• Required action
From the listing below, output only the lines starting at the line that has "[399,342,455,354] Hao---- ->" and ending at the line that has "[735,157,759,173] (C) ->", exactly as they appear, ends included.

== Segment start ==

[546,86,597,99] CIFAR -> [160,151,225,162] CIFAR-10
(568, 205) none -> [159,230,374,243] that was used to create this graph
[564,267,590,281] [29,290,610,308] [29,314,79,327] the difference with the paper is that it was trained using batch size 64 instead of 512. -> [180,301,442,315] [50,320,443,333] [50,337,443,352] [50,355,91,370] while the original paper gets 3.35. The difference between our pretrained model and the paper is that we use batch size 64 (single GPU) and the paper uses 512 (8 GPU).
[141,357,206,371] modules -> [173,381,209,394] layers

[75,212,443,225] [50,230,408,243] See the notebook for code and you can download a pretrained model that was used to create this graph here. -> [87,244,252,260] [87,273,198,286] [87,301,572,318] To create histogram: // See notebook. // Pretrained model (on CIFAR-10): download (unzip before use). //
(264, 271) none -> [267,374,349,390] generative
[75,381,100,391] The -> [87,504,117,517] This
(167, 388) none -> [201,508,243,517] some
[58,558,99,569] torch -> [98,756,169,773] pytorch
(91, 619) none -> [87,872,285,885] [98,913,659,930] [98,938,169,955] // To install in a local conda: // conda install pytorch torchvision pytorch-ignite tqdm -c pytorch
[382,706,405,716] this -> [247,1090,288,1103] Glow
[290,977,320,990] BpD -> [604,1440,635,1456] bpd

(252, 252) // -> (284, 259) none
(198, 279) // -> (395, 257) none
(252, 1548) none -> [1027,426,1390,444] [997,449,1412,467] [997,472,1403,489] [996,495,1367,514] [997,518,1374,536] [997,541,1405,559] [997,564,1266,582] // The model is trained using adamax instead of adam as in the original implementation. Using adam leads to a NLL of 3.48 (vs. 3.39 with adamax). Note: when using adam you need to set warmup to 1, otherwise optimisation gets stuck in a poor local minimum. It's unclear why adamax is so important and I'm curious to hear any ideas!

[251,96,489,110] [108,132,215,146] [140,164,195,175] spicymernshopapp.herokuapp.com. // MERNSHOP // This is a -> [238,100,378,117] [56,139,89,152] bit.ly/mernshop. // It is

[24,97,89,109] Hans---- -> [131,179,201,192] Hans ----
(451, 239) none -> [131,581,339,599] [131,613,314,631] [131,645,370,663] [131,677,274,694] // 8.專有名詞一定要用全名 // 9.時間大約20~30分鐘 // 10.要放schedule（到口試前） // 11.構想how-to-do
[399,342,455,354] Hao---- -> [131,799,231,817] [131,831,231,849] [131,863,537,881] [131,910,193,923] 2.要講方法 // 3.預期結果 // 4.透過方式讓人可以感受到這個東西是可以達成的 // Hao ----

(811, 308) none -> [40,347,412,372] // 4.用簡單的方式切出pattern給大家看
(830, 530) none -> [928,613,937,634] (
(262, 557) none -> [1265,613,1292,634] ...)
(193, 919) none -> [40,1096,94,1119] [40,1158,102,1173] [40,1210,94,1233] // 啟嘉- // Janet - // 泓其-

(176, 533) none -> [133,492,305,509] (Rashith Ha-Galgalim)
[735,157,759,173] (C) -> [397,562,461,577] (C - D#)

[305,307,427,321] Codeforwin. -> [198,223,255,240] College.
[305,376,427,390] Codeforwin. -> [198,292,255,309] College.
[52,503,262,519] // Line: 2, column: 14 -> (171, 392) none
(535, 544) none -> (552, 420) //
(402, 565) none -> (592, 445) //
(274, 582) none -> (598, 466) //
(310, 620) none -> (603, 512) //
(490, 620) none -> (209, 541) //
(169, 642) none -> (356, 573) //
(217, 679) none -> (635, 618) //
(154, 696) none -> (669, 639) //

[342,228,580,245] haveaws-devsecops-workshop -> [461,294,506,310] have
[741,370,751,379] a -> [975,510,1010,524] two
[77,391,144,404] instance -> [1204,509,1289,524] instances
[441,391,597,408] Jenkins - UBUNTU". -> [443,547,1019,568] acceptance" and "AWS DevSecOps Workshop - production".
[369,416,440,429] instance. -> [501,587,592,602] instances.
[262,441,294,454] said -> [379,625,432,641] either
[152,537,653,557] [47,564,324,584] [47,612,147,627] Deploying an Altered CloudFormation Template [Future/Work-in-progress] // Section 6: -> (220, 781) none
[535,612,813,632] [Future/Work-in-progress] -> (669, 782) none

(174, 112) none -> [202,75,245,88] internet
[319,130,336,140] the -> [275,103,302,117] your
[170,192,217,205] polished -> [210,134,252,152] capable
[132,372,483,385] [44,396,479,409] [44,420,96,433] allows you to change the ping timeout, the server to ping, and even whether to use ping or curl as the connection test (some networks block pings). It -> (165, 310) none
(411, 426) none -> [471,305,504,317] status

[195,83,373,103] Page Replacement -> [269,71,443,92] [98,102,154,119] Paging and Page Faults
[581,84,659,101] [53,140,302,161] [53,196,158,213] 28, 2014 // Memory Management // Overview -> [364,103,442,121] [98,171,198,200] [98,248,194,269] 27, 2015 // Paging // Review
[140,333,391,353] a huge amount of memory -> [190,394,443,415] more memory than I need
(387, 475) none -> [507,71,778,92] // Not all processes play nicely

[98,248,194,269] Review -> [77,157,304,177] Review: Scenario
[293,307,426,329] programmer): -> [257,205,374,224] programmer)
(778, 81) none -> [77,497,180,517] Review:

== Segment end ==

• Completed task
[399,342,455,354] Hao---- -> [131,799,231,817] [131,831,231,849] [131,863,537,881] [131,910,193,923] 2.要講方法 // 3.預期結果 // 4.透過方式讓人可以感受到這個東西是可以達成的 // Hao ----

(811, 308) none -> [40,347,412,372] // 4.用簡單的方式切出pattern給大家看
(830, 530) none -> [928,613,937,634] (
(262, 557) none -> [1265,613,1292,634] ...)
(193, 919) none -> [40,1096,94,1119] [40,1158,102,1173] [40,1210,94,1233] // 啟嘉- // Janet - // 泓其-

(176, 533) none -> [133,492,305,509] (Rashith Ha-Galgalim)
[735,157,759,173] (C) -> [397,562,461,577] (C - D#)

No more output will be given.